**TASK DIRECTIONS**
In the data below, count how many lines contain "order" and give that number by itself.

### DATA SHOWN

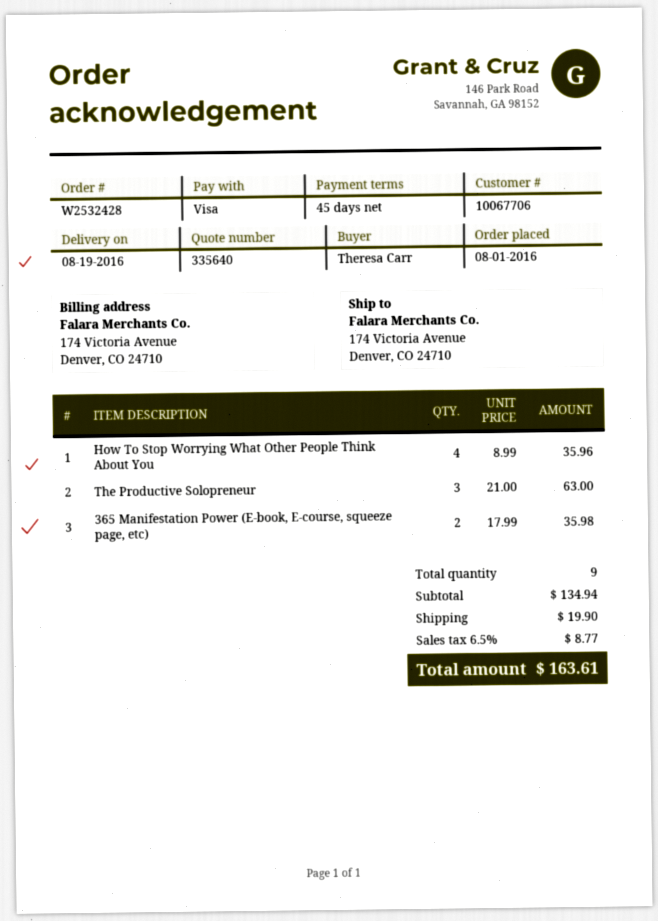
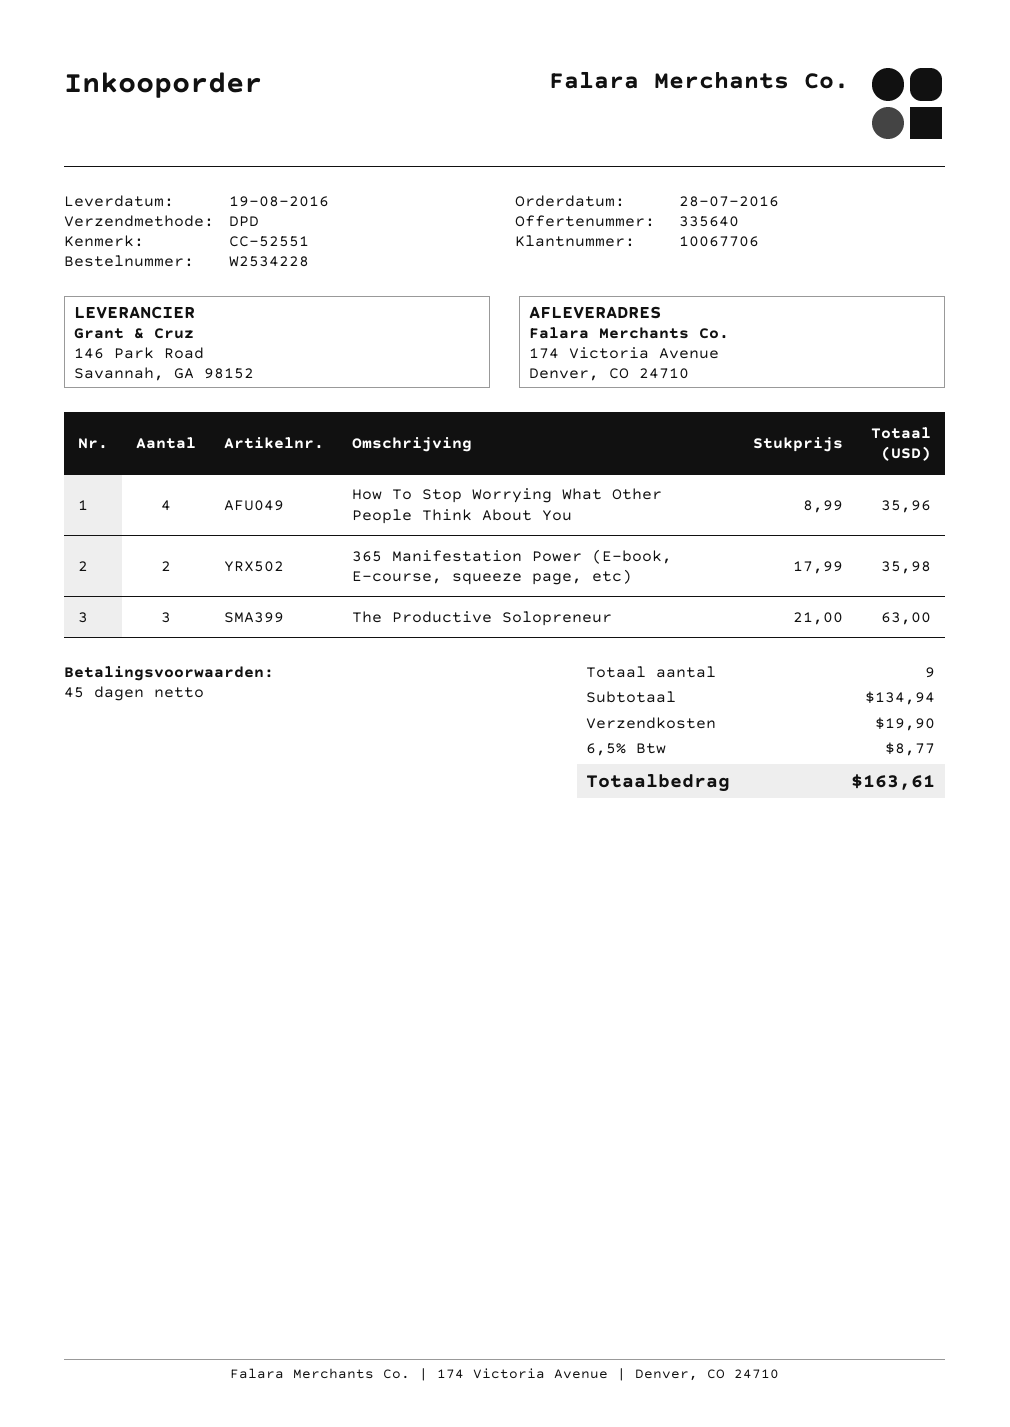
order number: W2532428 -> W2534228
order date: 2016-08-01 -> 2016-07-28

######
### DATA SHOWN

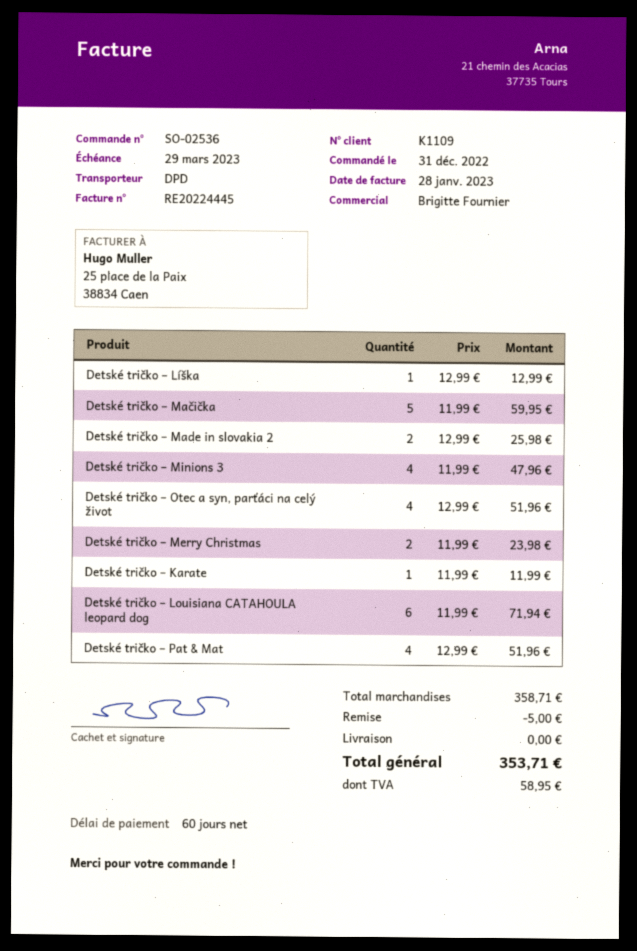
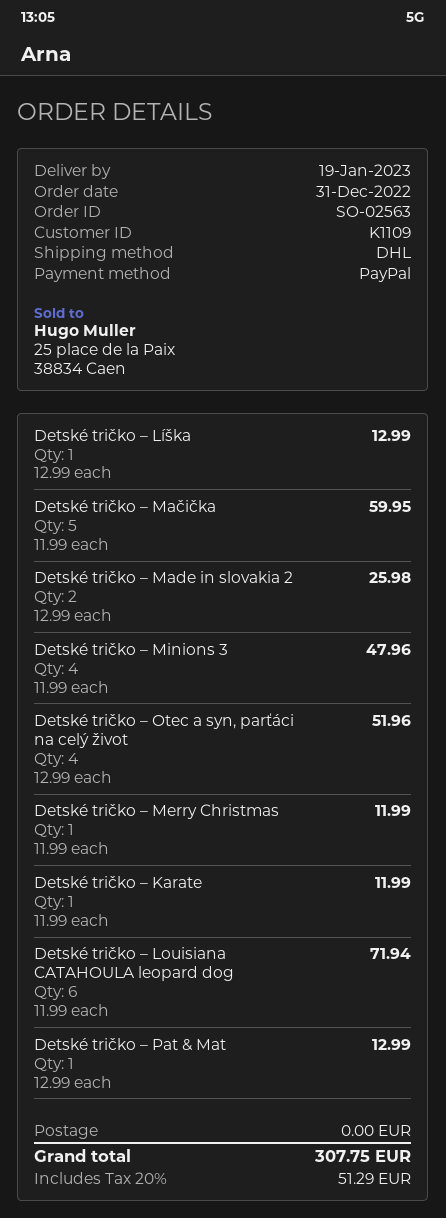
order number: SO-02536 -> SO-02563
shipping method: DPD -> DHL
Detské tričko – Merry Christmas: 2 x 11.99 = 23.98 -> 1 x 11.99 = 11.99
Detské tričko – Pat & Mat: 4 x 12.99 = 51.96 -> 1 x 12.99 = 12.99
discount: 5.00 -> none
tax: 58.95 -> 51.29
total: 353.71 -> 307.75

######
### DATA SHOWN

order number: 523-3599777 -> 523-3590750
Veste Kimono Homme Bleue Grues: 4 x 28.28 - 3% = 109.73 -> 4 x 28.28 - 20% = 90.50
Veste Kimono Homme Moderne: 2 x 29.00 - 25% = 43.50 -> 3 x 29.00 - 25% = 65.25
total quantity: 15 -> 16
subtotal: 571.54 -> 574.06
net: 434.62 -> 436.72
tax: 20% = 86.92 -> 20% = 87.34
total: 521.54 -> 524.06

######

**EXERCISE ANSWER**
4